Managing HP Serviceguard for Linux, Eighth Edition, March 2008

Cluster and Package Maintenance
Managing the Cluster and Nodes
Chapter 7258
Removing Nodes from Participation in a Running
Cluster
You can use Serviceguard Manager, or Serviceguard commands as shown
below, to remove nodes from operation in a cluster. This operation
removes the node from cluster operation by halting the cluster daemon,
but it does not modify the cluster configuration. To remove a node from
the cluster configuration permanently, you must recreate the cluster
configuration file. See the next section.
Halting a node is a convenient way of bringing it down for system
maintenance while keeping its packages available on other nodes. After
maintenance, the package can be returned to its primary node. See
“Moving a Failover Package” on page 262.
To return a node to the cluster, use cmrunnode.

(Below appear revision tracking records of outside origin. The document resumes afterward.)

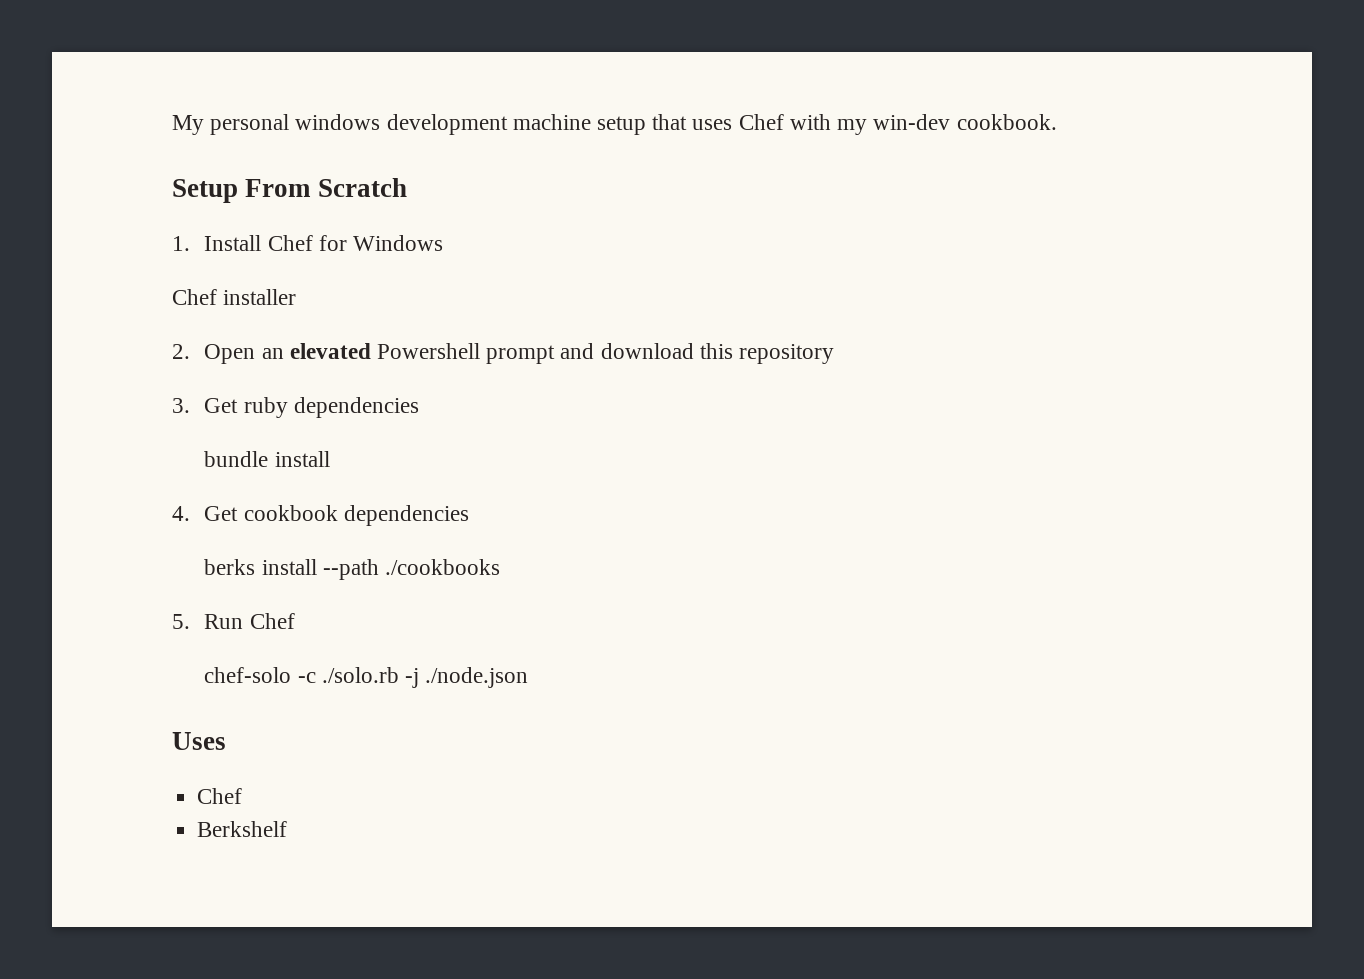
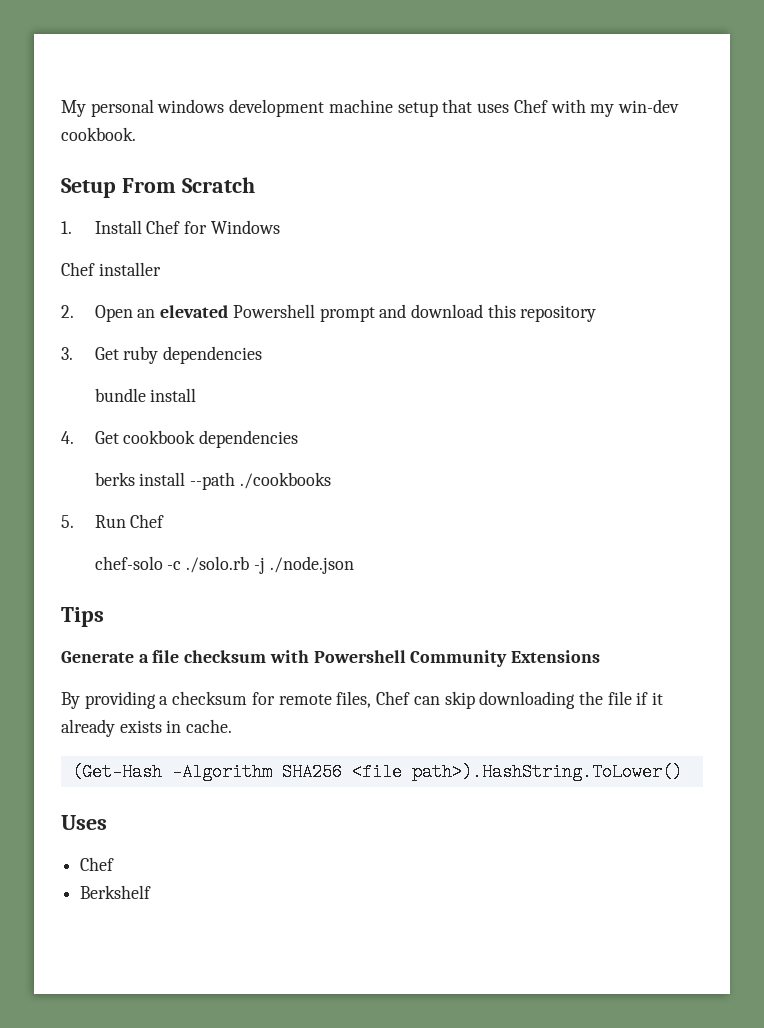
+ Tips
+ Generate a file checksum with Powershell Community Extensions
+ By providing a checksum for remote files, Chef can skip downloading the file if it already exists in cache.
+ (Get-Hash -Algorithm SHA256 <file path>).HashString.ToLower()

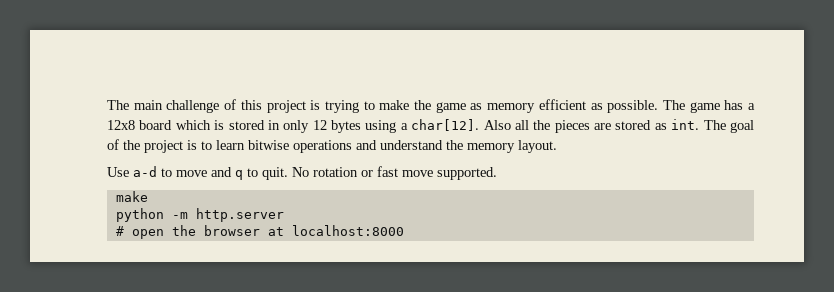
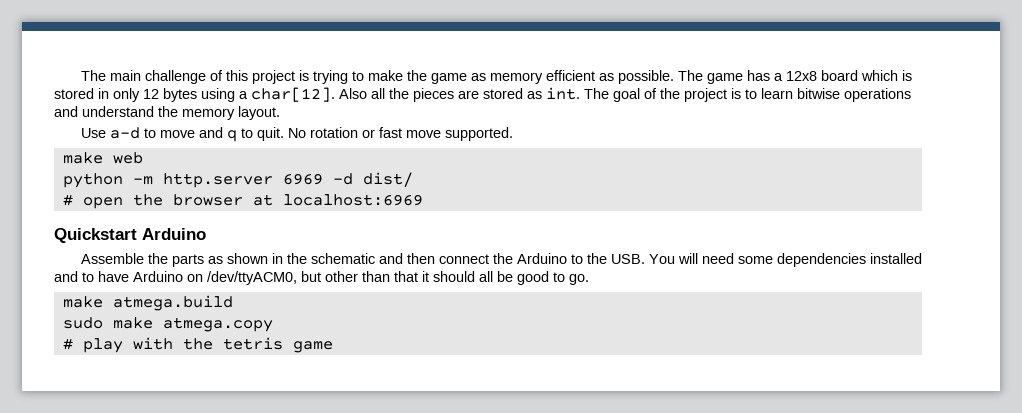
  No rotation or fast move supported.
- make
+ make web
- python -m http.server
+ python -m http.server 6969 -d dist/
- # open the browser at localhost:8000
+ # open the browser at localhost:6969
+ Quickstart Arduino
+ Assemble the parts as shown in the schematic and then connect the Arduino to the USB. You will need some dependencies installed and to have Arduino on /dev/ttyACM0, but other than that it should all be good to go.
+ make atmega.build
+ sudo make atmega.copy
+ # play with the tetris game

NOTE HP recommends that you remove a node from participation in the cluster
(by running cmhaltnode as shown below, or Halt Node in Serviceguard
Manger) before running the Linux shutdown command, especially in
cases in which a packaged application might have trouble during
shutdown and not halt cleanly.
Using Serviceguard Commands to Remove a Node from
Participation in a Running Cluster
Use the cmhaltnode command to halt one or more nodes in a cluster. The
cluster daemon on the specified node stops, and the node is removed from
active participation in the cluster.
To halt a node with a running package, use the -f option. If a package
was running that can be switched to an adoptive node, the switch takes
place and the package starts on the adoptive node. For example, the
following command causes the Serviceguard daemon running on node
ftsys9 in the sample configuration to halt and the package running on
ftsys9 to move to ftsys10:
cmhaltnode -f -v ftsys9
This halts any packages running on the node ftsys9 by executing the
halt instructions in each package's master control script. ftsys9 is
halted and the packages start on the adoptive node, ftsys10.